▶ _TASK_
Find the string "days" in the records and copy each line where it occurs.

*** Opening of DATA SECTION ***

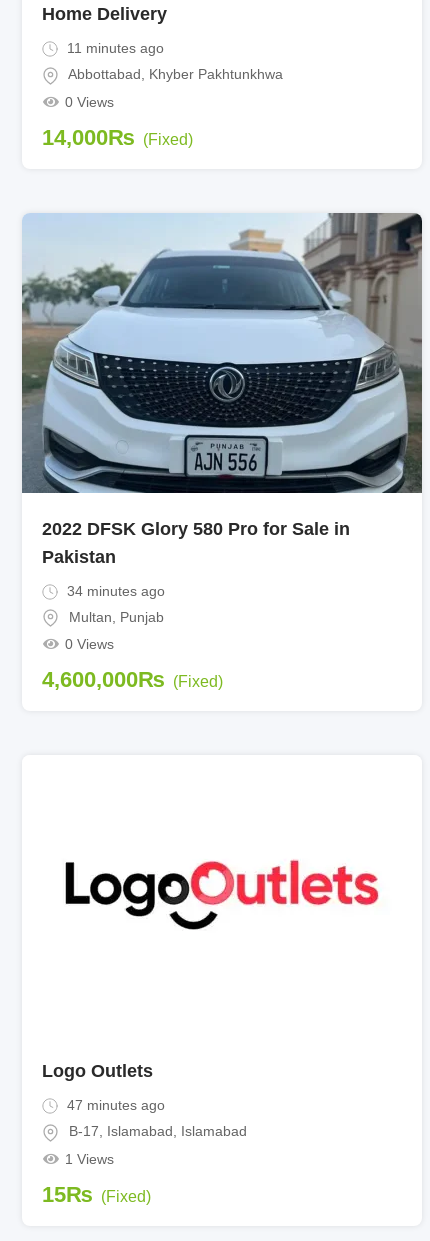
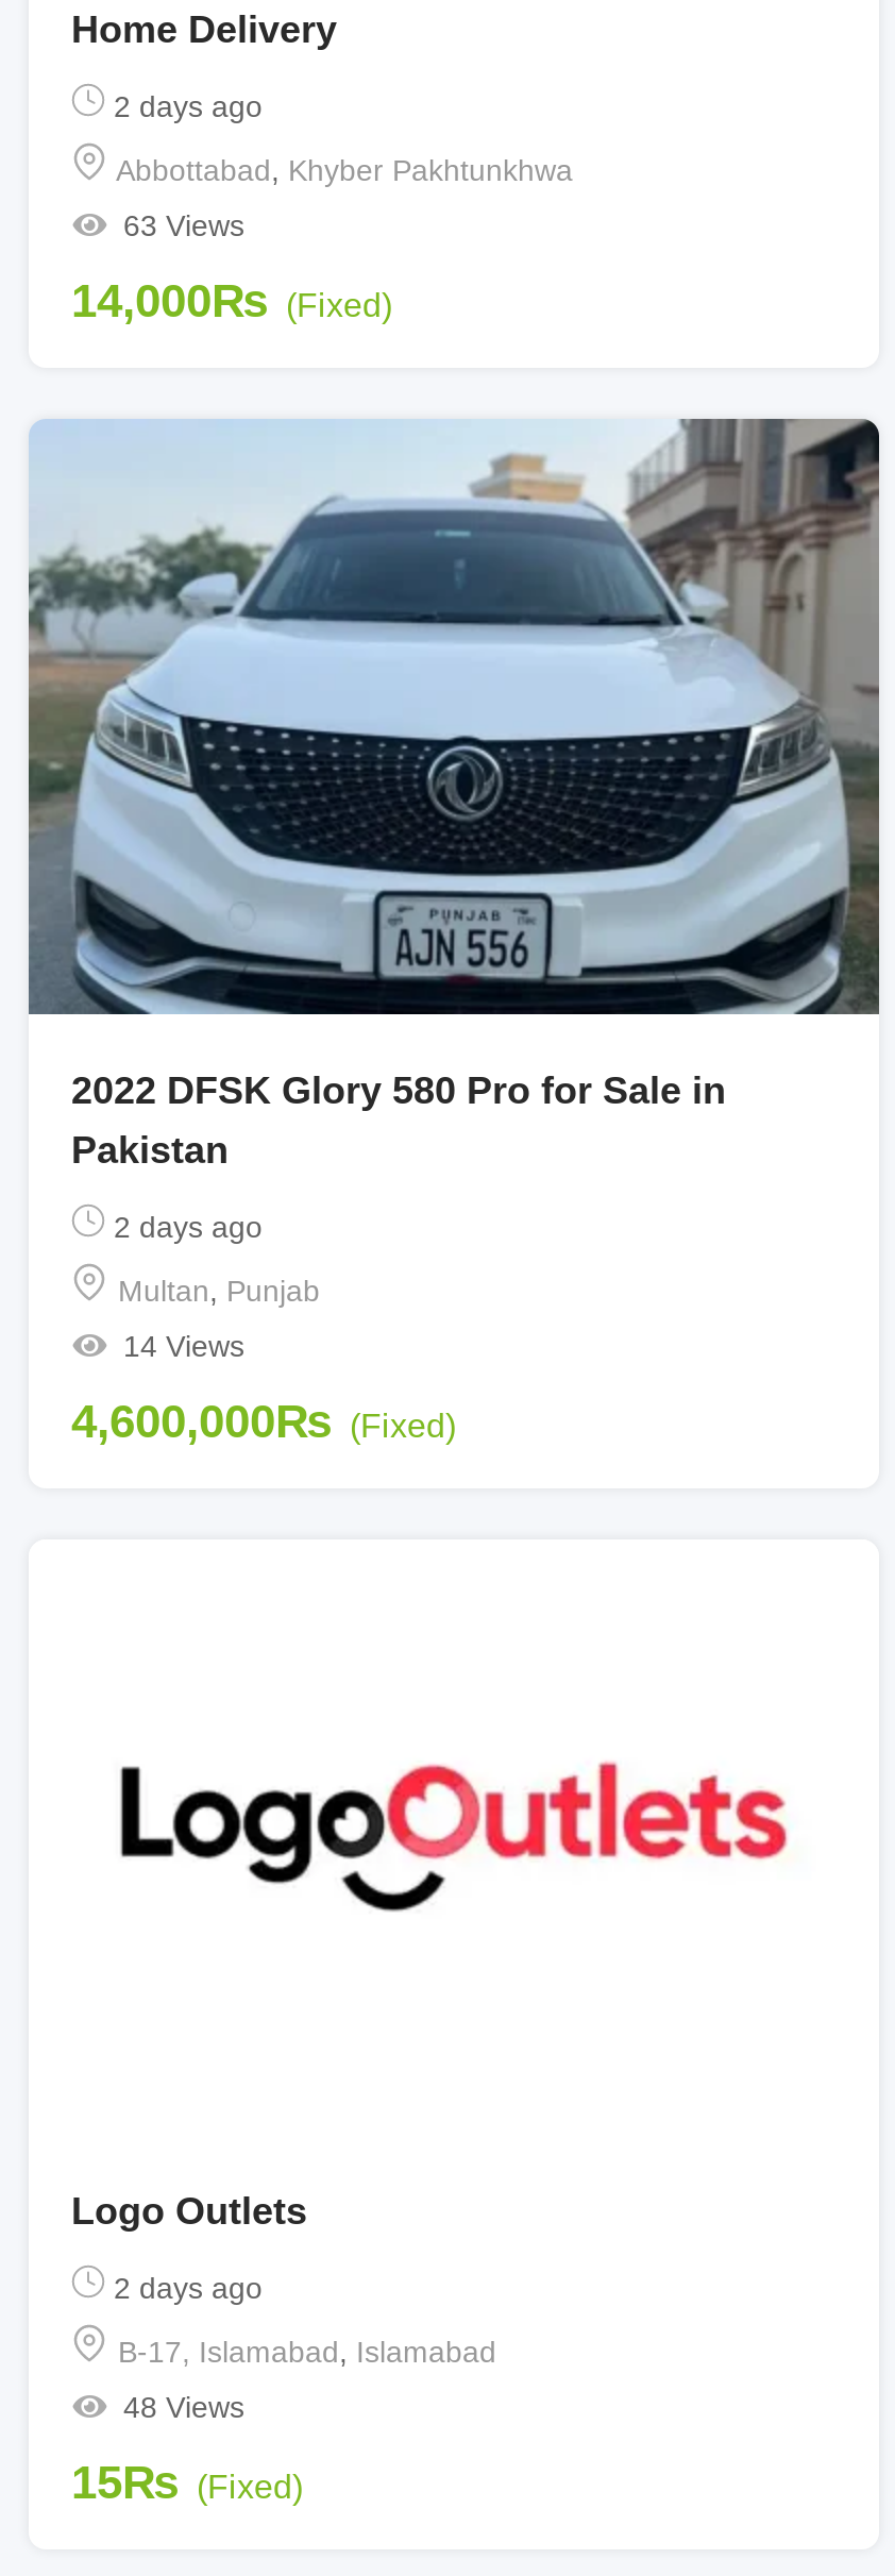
[63,40,164,56] 11 minutes ago -> [105,89,263,123] 2 days ago
[64,94,114,110] 0 Views -> [123,208,244,242] 63 Views
[63,583,165,599] 34 minutes ago -> [105,1210,263,1244] 2 days ago
[64,636,114,652] 0 Views -> [123,1329,244,1363] 14 Views
[63,1097,165,1113] 47 minutes ago -> [105,2271,263,2305] 2 days ago
[64,1151,114,1167] 1 Views -> [123,2390,244,2424] 48 Views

*** Close of DATA SECTION ***

▶ _EXERCISE SOLUTION_
[63,40,164,56] 11 minutes ago -> [105,89,263,123] 2 days ago
[63,583,165,599] 34 minutes ago -> [105,1210,263,1244] 2 days ago
[63,1097,165,1113] 47 minutes ago -> [105,2271,263,2305] 2 days ago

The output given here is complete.